Studios themselves mostly had to give up theater ownership decades ago but I’m not sure how or if that would effect independent owners who work in the film industry. I was also never sure how exactly deals like the ones Disney has with the El Capitan (and used to have with the Crest)work. Does Disney actually own the El Cap and what is it’s arrangement with Pacific Theaters?

I worked at the United Artists Westwood (once called the United Artists Cinema Center) for 18 years and I know they had some sort of deal with Tri-Star which poured huge amounts of money into our remodeling. I was always proud of the fact that we were the theater that turned a four-plex into a three-plex, bucking the trend of theaters like the Avco and the Mann Westwood which did the opposite. Of course, now it’s a drugstore so it doesn’t matter much anymore.

Anyway, I would favor and do what I could to help with any scenario that would preserve the National for future generations. It’s sobering to realize that it was the LAST single screen theater built in Califoria and that was 37 years ago!

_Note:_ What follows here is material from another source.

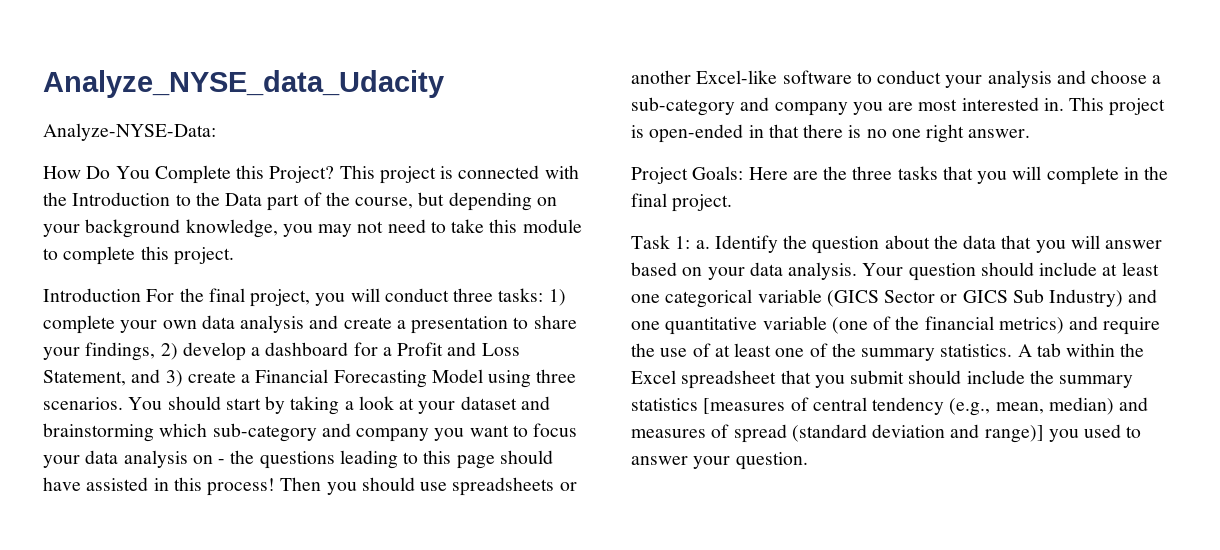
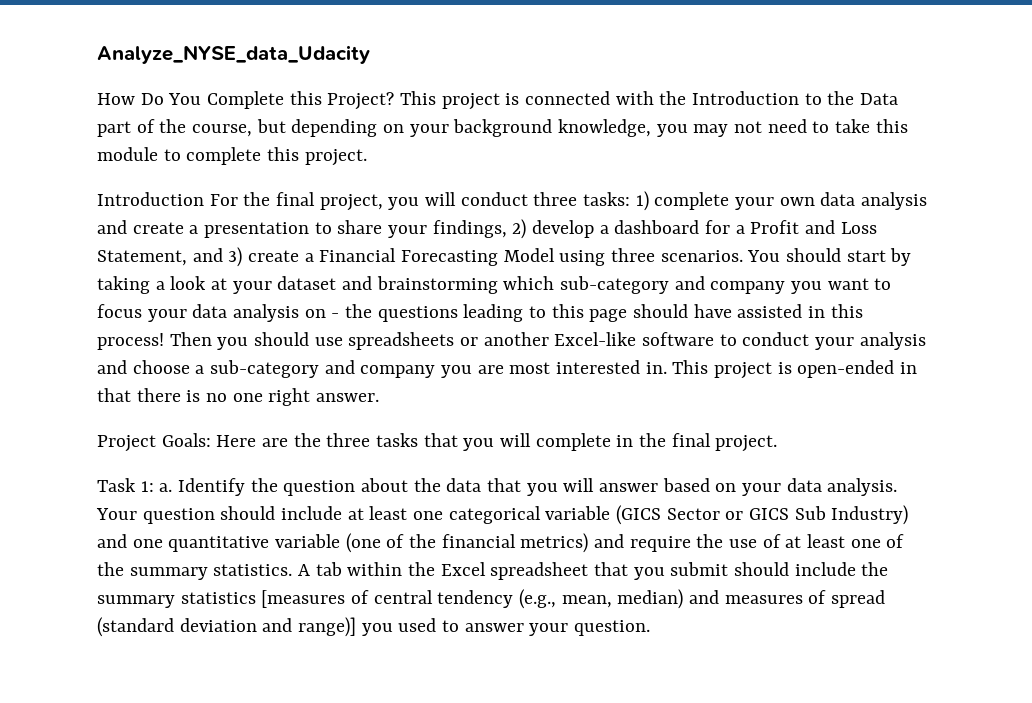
[43,123,216,141] // Analyze-NYSE-Data: -> (370, 54) none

We’re not likely to see it’s like again.

Best wishes,

Alan Sanborn

AlanSanborn
AlanSanborn commented about National Theatre on Apr 20, 2007 at 2:01 am

I just returned from watching the curtain close for what, apparently, was the final time at the Mann National Theater in Westwood. I’d already seen Shooter but I had to be there to pay my respects to one of the great theaters of Westwood.

The theater opened in 1970 and I believe I saw Scrooge there later that year, followed by Bedknobs and Broomsticks in 1971 and 1776 in 1972. I was too young to see The Exorcist there in 1973 but I remember the faux open bedroom window they had set up for it on the Eastern exterior wall of the building, a wall that has now been covered up by a shopping center for decades. The billowing curtains of that window gave me the creeps as a kid.

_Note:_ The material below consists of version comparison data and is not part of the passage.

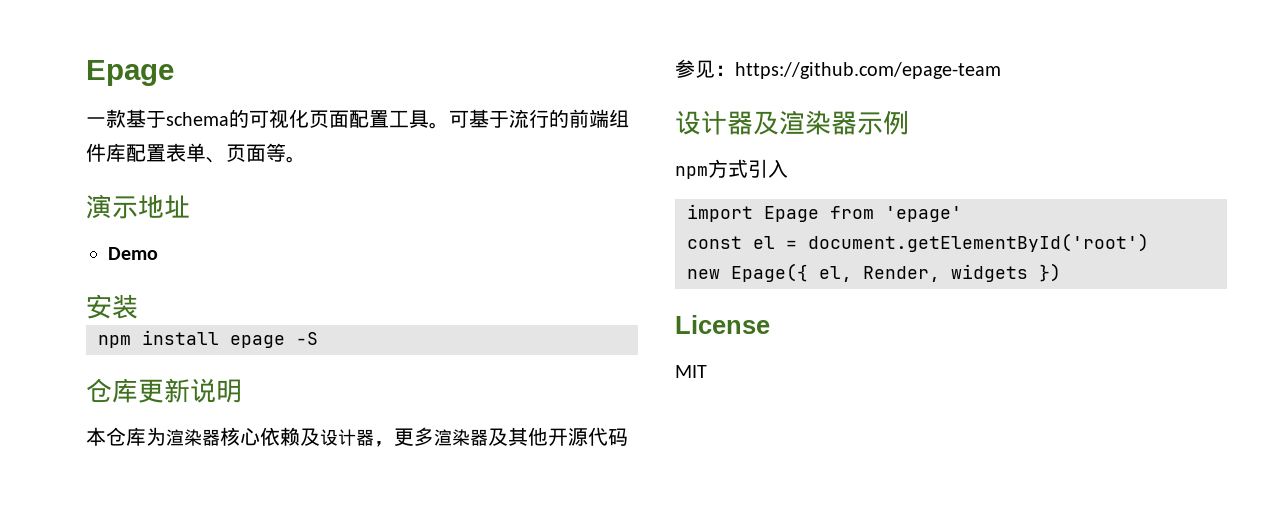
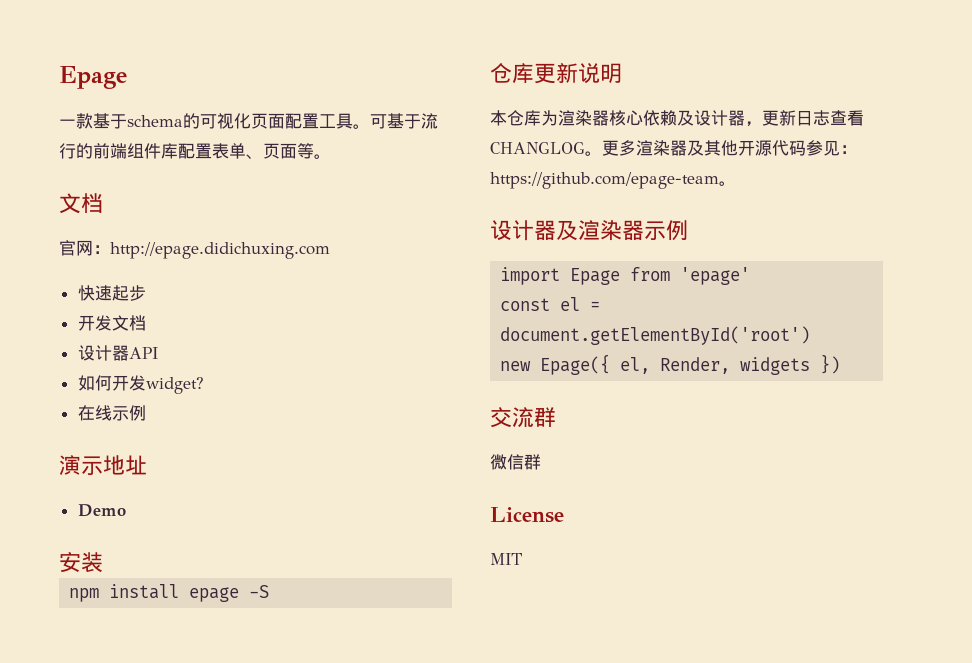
(306, 159) none -> [59,193,103,214] [59,240,330,259] [77,285,146,301] [77,315,146,331] [77,345,158,361] [77,375,204,394] [77,405,146,421] // 文档 // 官网：http://epage.didichuxing.com // 快速起步 // 开发文档 // 设计器API // 如何开发widget? // 在线示例
(414, 437) none -> [779,110,864,126] [490,140,619,156] 新日志查看CHANGLOG。更
(1001, 70) none -> [719,181,736,186] 。
[675,159,788,179] // npm方式引入 -> (688, 230) none
(1061, 272) none -> [490,407,556,428] [490,454,541,470] // 交流群 // 微信群

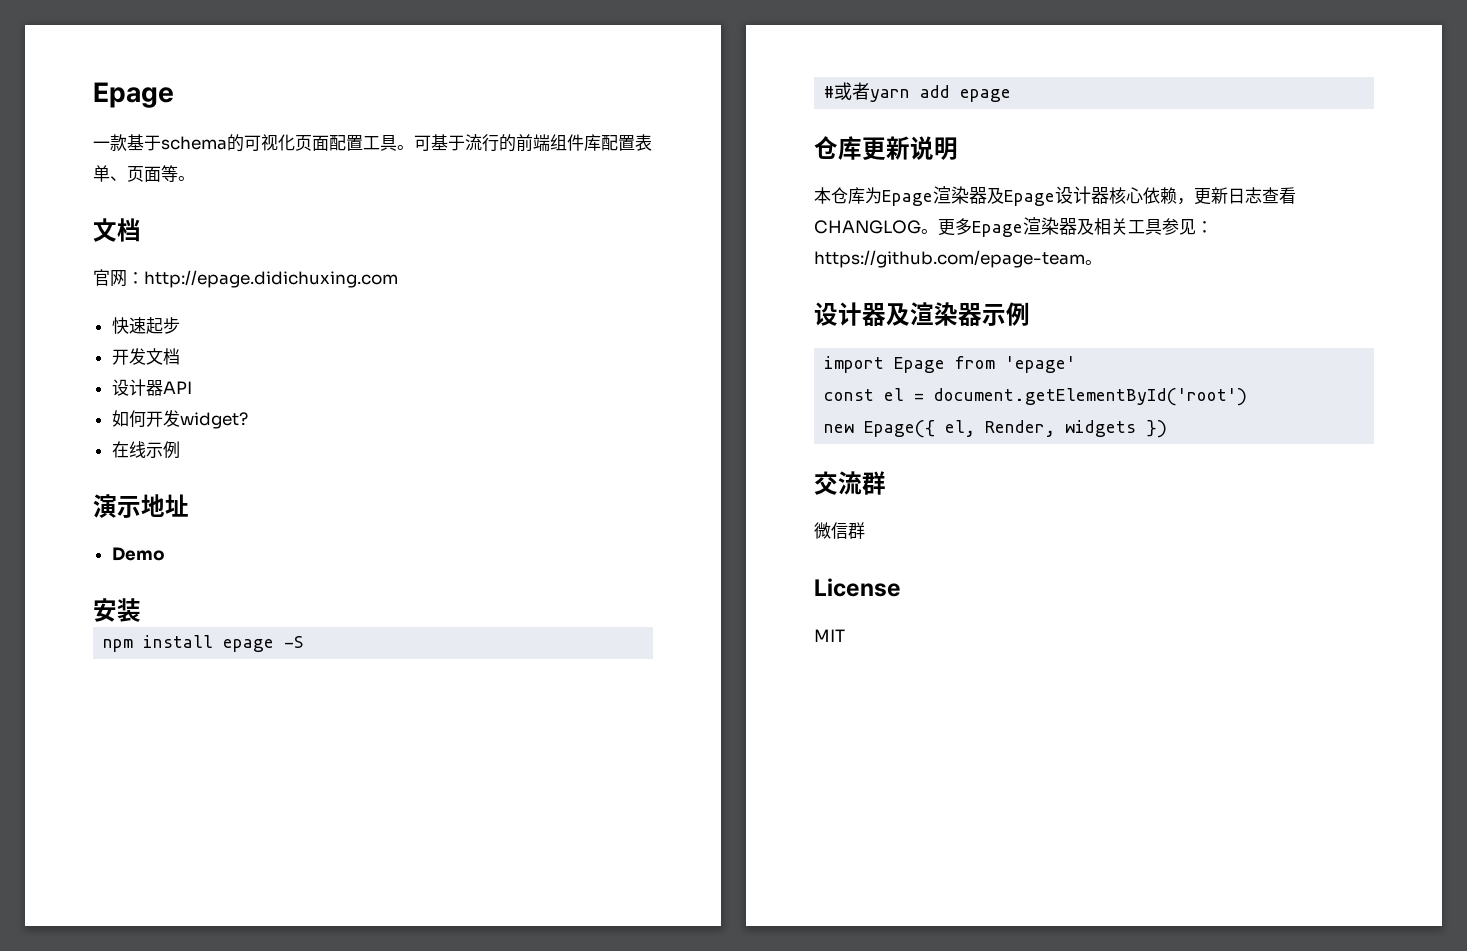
(270, 591) none -> [824,82,1012,102] // #或者yarn add epage
[558,110,745,126] 渲染器核心依赖及设计器 -> [882,186,1177,206] Epage渲染器及Epage设计器核心依赖
[636,140,806,156] 渲染器及其他开源代码 -> [972,217,1162,237] Epage渲染器及相关工具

In Jr. High, I saw re-releases of Jaws and Fantasia there but it was in 1979, with the opening of Star Trek the Motion Picture that I started my habit of seeing movies there on opening day (having camped out the night before to see the first show), a habit which continued on and off over the decades up until the release of The DaVinci Code last year.

But the film that I probably most associate with the National is Raiders of the Lost Ark. I saw the first two showings there on opening day and countless more in the weeks that followed.

Boy, for a long time I’ve missed the huge poster murals they used to paint on the exterior Western wall, overlooking Galey. It was stirring indeed to see Indiana Jones painted there, 30 or 40 feet high!

With the big screen at the Avco long ago bisected and now the National closing, The Village theater is the only truly GREAT screen left in Westwood! And out of the 18 screens we had there less than a decade ago, we will now be down to 9.

Farewell National Theater! You gave me countless hours of joy and you will be sorely missed!